## Instructions for the task
Once the pictures are set aside, transcribe the remaining data exactly.

## Data for analysis
<<<<

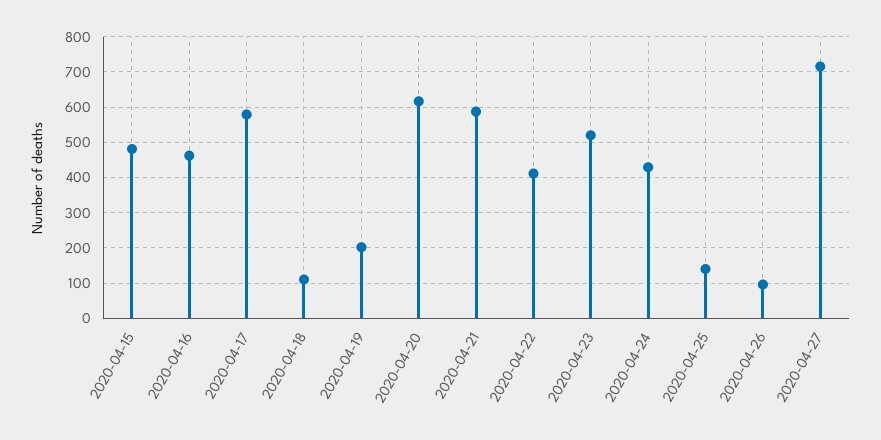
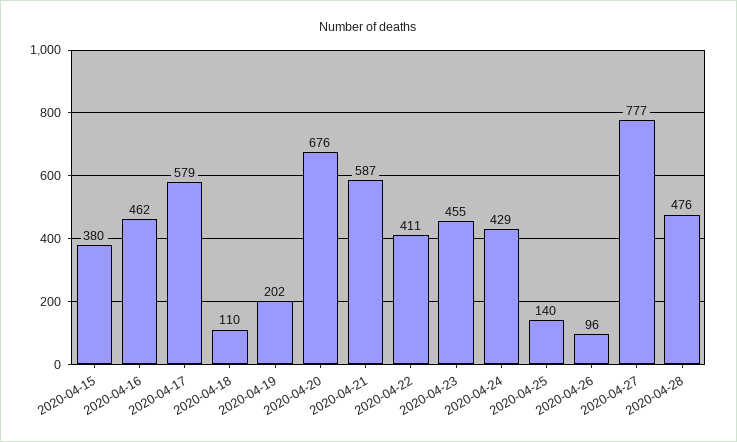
2020-04-15: 480 -> 380
2020-04-20: 620 -> 676
2020-04-23: 520 -> 455
2020-04-27: 720 -> 777
2020-04-28: none -> 476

>>>>

## Exercise output
2020-04-15: 480 -> 380
2020-04-20: 620 -> 676
2020-04-23: 520 -> 455
2020-04-27: 720 -> 777
2020-04-28: none -> 476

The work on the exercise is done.